[Dataset entries]
┄┄┄┄┄┄┄┄┄┄

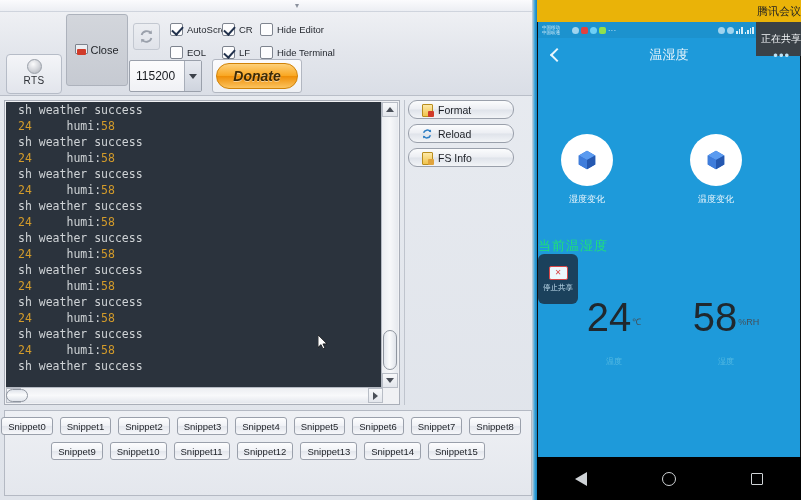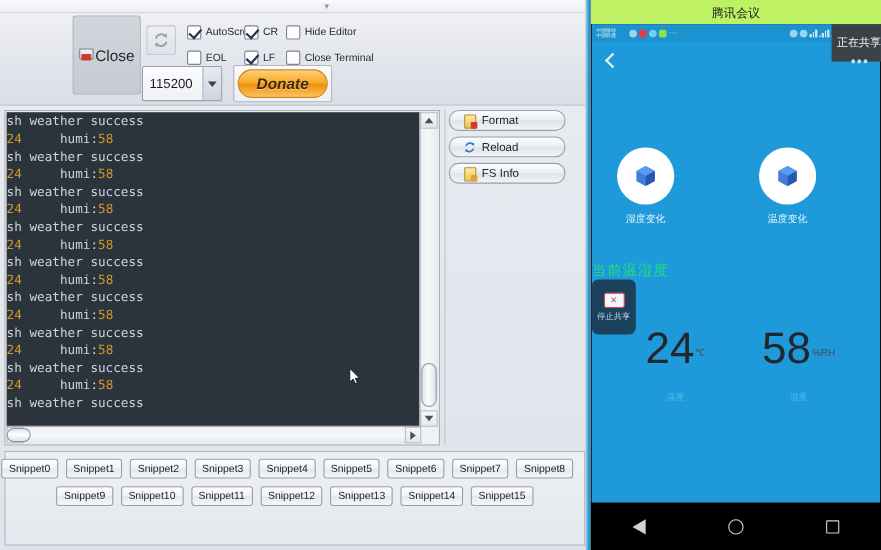--- a/index.html
+++ b/index.html
@@ -55,21 +55,21 @@
   }
   #close-btn .ci { width:13px; height:12px; position:relative; }
   #close-btn .ci:before{
     content:""; position:absolute; left:0; top:0; width:11px; height:8px;
     border:1px solid #7d838d; background:#eceef2; border-radius:1px;
   }
   #close-btn .ci:after{
     content:""; position:absolute; left:2px; top:5px; width:9px; height:6px;
     background:#d03b2a; border-radius:1px;
   }
-  #close-btn .cl { font-size:14px; color:#23262b; }
+  #close-btn .cl { font-size:11px; color:#23262b; }
 
   
   #refresh-btn {
     position:absolute; left:133px; top:23px; width:27px; height:27px;
     background: linear-gradient(180deg,#eceef2 0%,#dfe2e9 100%);
     border:1px solid #c3c8d1; border-radius:3px;
   }
   #refresh-btn svg { display:block; margin:4px auto; }
 
   
@@ -118,21 +118,21 @@
   
   #term-outer {
     position:absolute; left:4px; top:100px; width:396px; height:305px;
     background:#f0f1f4; border:1px solid #a9aeb8;
   }
   #term {
     position:absolute; left:1px; top:1px; width:377px; height:286px;
     background:#2b333d; overflow:hidden;
     font-family:"DejaVu Sans Mono", monospace; font-size:11.5px; line-height:16px;
   }
-  .tline { white-space:pre; padding-left:0px; color:#cfd3d6; }
+  .tline { white-space:pre; padding-left:0px; color:#cfd3d6;margin-left:12px; }
   .tline .num { color:#d39b2a; }
   .tline.ind { padding-left:0px; }
   #term-cursor {
     position:absolute; left:313px; top:234px; width:10px; height:14px;
     pointer-events:none;
   }
 
   
   #vsb {
     position:absolute; right:1px; top:1px; width:17px; height:286px;
@@ -221,21 +221,21 @@
     background:linear-gradient(90deg,#cfd4dc 0%,#2f9fd8 60%,#1b82bd 100%);
   }
 
   
   #phone {
     position:absolute; left:537px; top:0; width:264px; height:500px;
     background:#0f0f0f; overflow:hidden;
   }
   #cast-title {
     position:absolute; left:0; top:0; width:264px; height:22px;
-    background:#bef264; display:flex; align-items:center; justify-content:center;
+    background:#eab308; display:flex; align-items:center; justify-content:flex-end;
   }
   #cast-title .t { font-size:11px; color:#222; }
   #phone-screen {
     position:absolute; left:1px; top:22px; width:262px; height:435px;
     background:#1e9ada;
   }
   
   #statusbar {
     position:absolute; left:0; top:0; width:262px; height:16px;
     display:flex; align-items:center; padding:0 4px;
@@ -335,20 +335,24 @@
 </head>
 <body>
 
 <div id="app-window">
 
   <div id="toolbar">
     <div class="tb-top-strip"></div>
     <div class="tb-caret">▾</div>
 
     <div class="led-group">
+      <div class="led-cell rts">
+        <div class="led-dot"></div>
+        <div class="led-label">RTS</div>
+      </div>
     </div>
 
     <div id="close-btn">
       <span class="ci"></span>
       <span class="cl">Close</span>
     </div>
 
     <div id="refresh-btn">
       <svg width="17" height="17" viewBox="0 0 17 17">
         <path d="M13 5.2A5.4 5.4 0 0 0 3.6 7" fill="none" stroke="#9aa0ab" stroke-width="1.8"></path>
@@ -375,21 +379,21 @@
       <span class="cb on"></span>
       <span class="cb-t">LF</span>
     </div>
 
     <div class="cb-row" style="left:260px; top:23px;">
       <span class="cb"></span>
       <span class="cb-t">Hide Editor</span>
     </div>
     <div class="cb-row" style="left:260px; top:46px;">
       <span class="cb"></span>
-      <span class="cb-t">Close Terminal</span>
+      <span class="cb-t">Hide Terminal</span>
     </div>
 
     <div id="baud">
       <span class="val">115200</span>
       <span class="arrowbox">
           <i></i>
         </span>
     </div>
 
     <div id="donate-wrap">
@@ -537,20 +541,21 @@
           </span>
         <span class="batt-pct">93%</span>
         <span class="batt">
             <i></i>
           </span>
       </div>
     </div>
 
     <div id="app-header">
       <div id="back-chevron"></div>
+      <div class="htitle">温湿度</div>
       <div id="kebab">•••</div>
     </div>
 
     <div class="tile right">
       <div class="circ">
         <svg width="22" height="22" viewBox="0 0 24 24">
           <path d="M12 2 L21 7 L21 17 L12 22 L3 17 L3 7 Z" fill="#2f6fd0"></path>
           <path d="M12 2 L21 7 L12 12 L3 7 Z" fill="#5b9bf0"></path>
           <path d="M12 12 L21 7 L21 17 L12 22 Z" fill="#2558b0"></path>
           <path d="M12 12 L12 22 L3 17 L3 7 Z" fill="#3f7ddb"></path>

┄┄┄┄┄┄┄┄┄┄

**Activity**
What lines in the data above contain the word "center"? Copy them all.

**Reply**
-    background:#bef264; display:flex; align-items:center; justify-content:center;
+    background:#eab308; display:flex; align-items:center; justify-content:flex-end;
     display:flex; align-items:center; padding:0 4px;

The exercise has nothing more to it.